## Records to use

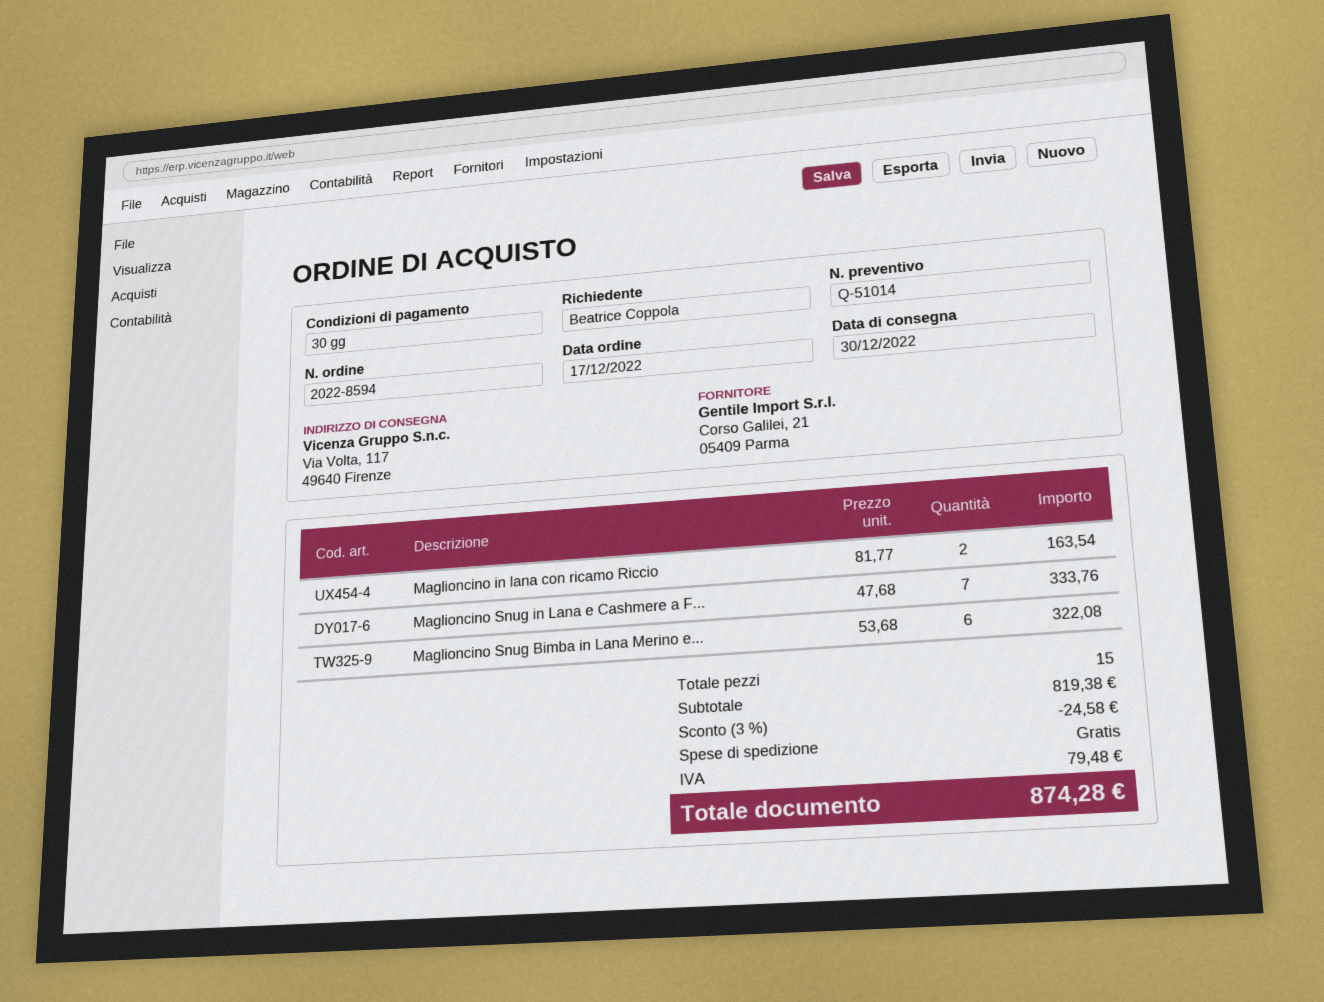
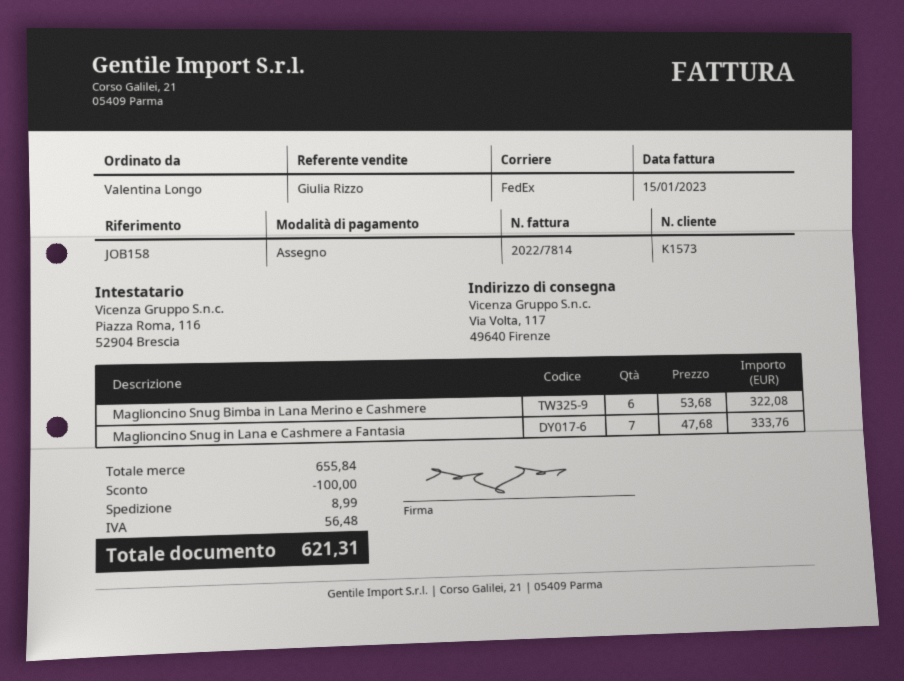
ordered by: Beatrice Coppola -> Valentina Longo
Maglioncino in lana con ricamo Riccio: 2 x 81.77 = 163.54 -> none
subtotal: 819.38 -> 655.84
discount: 24.58 -> 100.00
shipping: 0.00 -> 8.99
tax: 79.48 -> 56.48
total: 874.28 -> 621.31

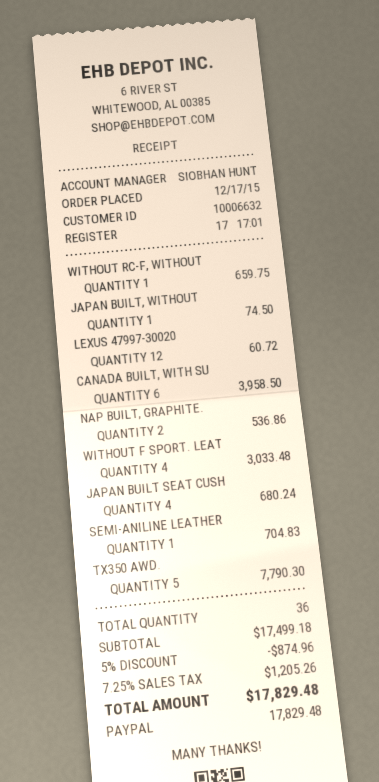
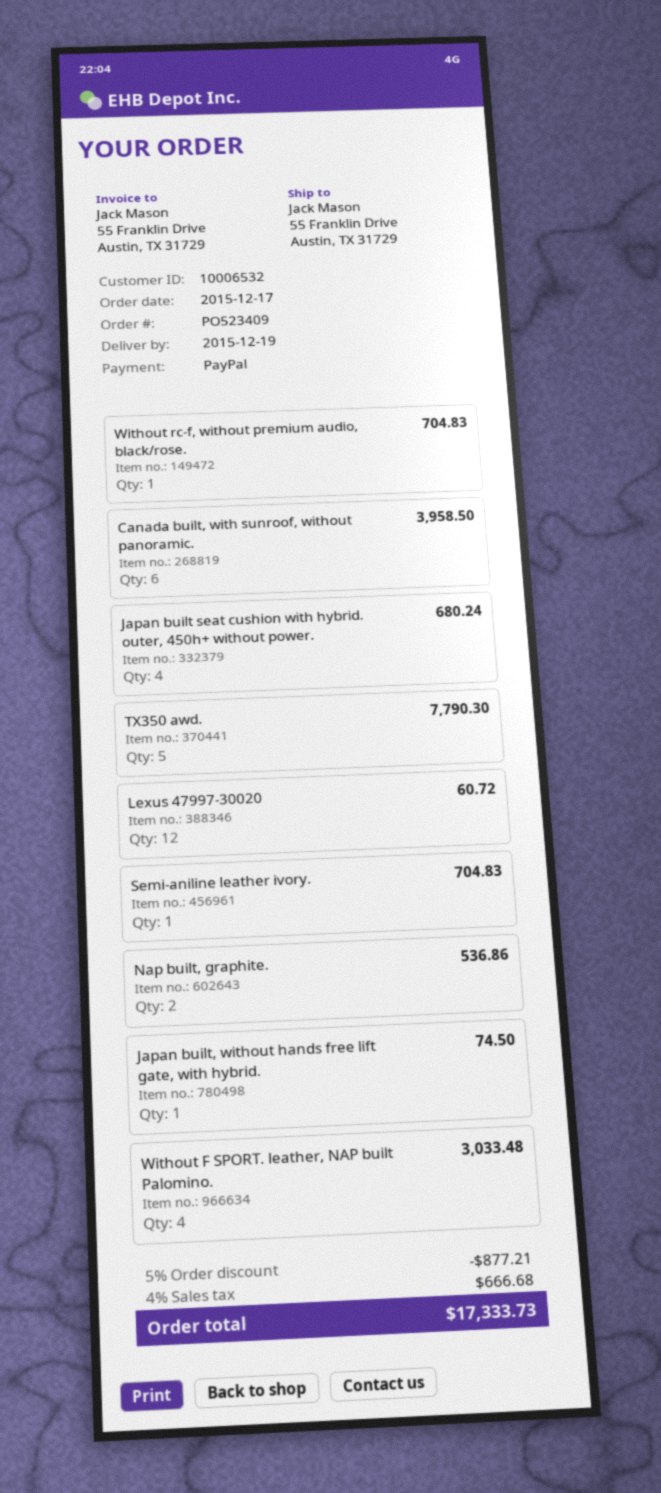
customer number: 10006632 -> 10006532
WITHOUT RC-F, WITHOUT: 1 for 659.75 -> 1 for 704.83
discount: 5% = 874.96 -> 5% = 877.21
tax: 7.25% = 1205.26 -> 4% = 666.68
total: 17829.48 -> 17333.73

## Task directions
Search the data above for the word "discount", then gather each line in which it appears.

## Response area
discount: 24.58 -> 100.00
discount: 5% = 874.96 -> 5% = 877.21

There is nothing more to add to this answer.